Task to carry out: Once the line holding "Rivale Casca Box" is found in the listing below, write it out and each later line exactly, up to and including the one holding "total: 3237.61 -> 4525.51".

Task data:
_ _ _ _
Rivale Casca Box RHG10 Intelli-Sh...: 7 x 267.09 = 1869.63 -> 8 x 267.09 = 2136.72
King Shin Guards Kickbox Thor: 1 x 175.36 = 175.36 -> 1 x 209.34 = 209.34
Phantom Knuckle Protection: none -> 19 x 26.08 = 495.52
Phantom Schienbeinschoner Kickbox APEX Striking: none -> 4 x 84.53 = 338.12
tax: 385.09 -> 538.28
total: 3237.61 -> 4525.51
_ _ _ _
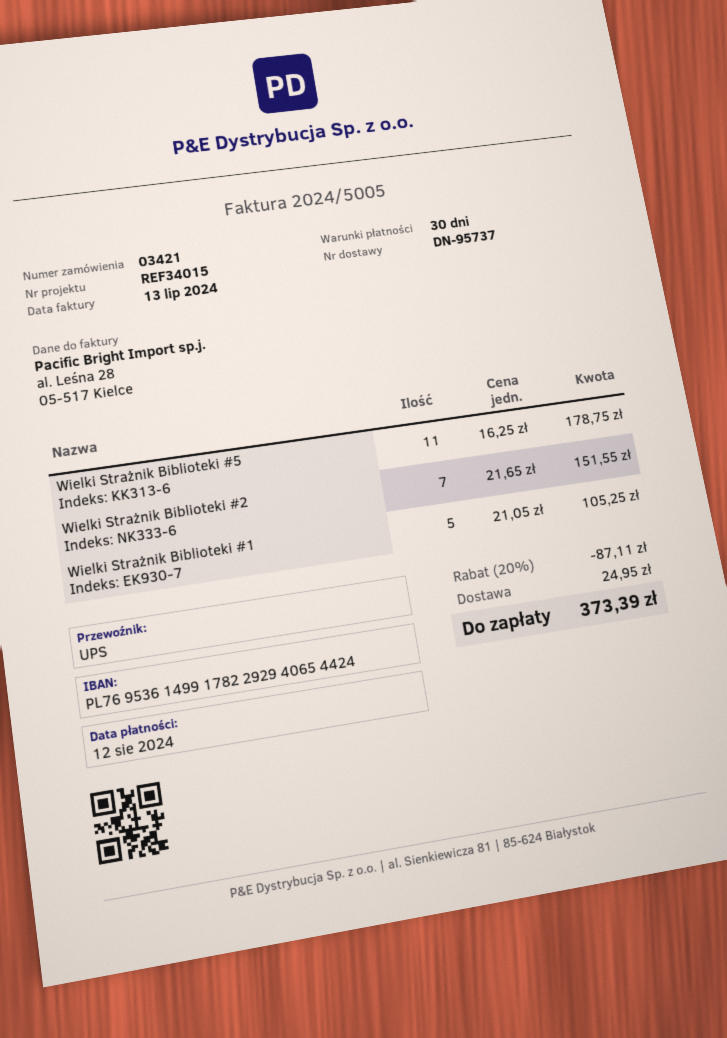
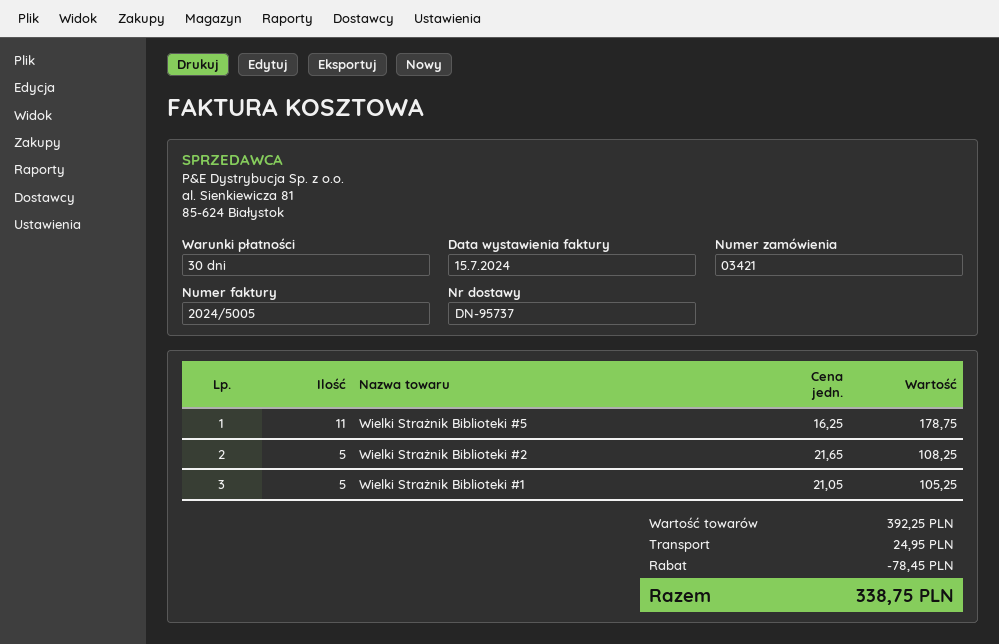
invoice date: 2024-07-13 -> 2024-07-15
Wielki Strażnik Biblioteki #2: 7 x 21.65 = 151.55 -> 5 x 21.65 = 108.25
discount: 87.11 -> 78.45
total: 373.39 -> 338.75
_ _ _ _
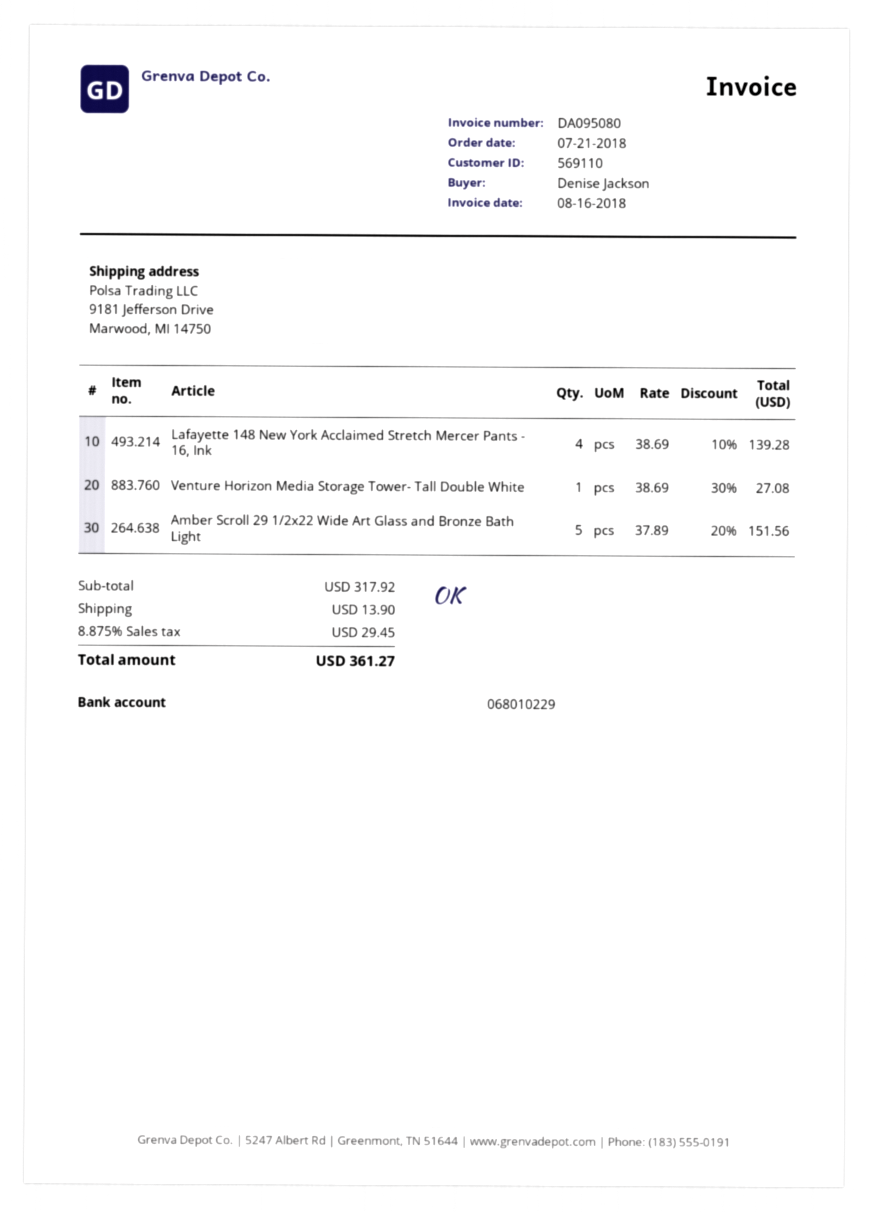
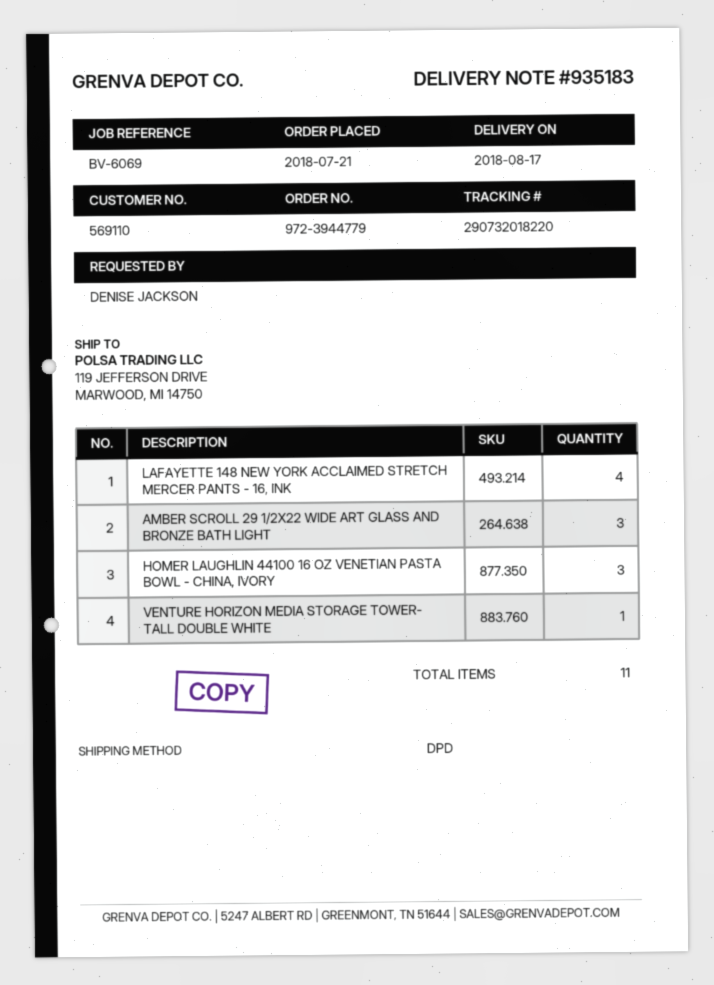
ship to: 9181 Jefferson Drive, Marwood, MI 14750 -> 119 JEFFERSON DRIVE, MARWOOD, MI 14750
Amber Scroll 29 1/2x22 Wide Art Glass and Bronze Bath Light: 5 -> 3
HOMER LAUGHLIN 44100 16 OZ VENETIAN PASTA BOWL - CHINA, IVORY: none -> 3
_ _ _ _
Solved exercise:
Rivale Casca Box RHG10 Intelli-Sh...: 7 x 267.09 = 1869.63 -> 8 x 267.09 = 2136.72
King Shin Guards Kickbox Thor: 1 x 175.36 = 175.36 -> 1 x 209.34 = 209.34
Phantom Knuckle Protection: none -> 19 x 26.08 = 495.52
Phantom Schienbeinschoner Kickbox APEX Striking: none -> 4 x 84.53 = 338.12
tax: 385.09 -> 538.28
total: 3237.61 -> 4525.51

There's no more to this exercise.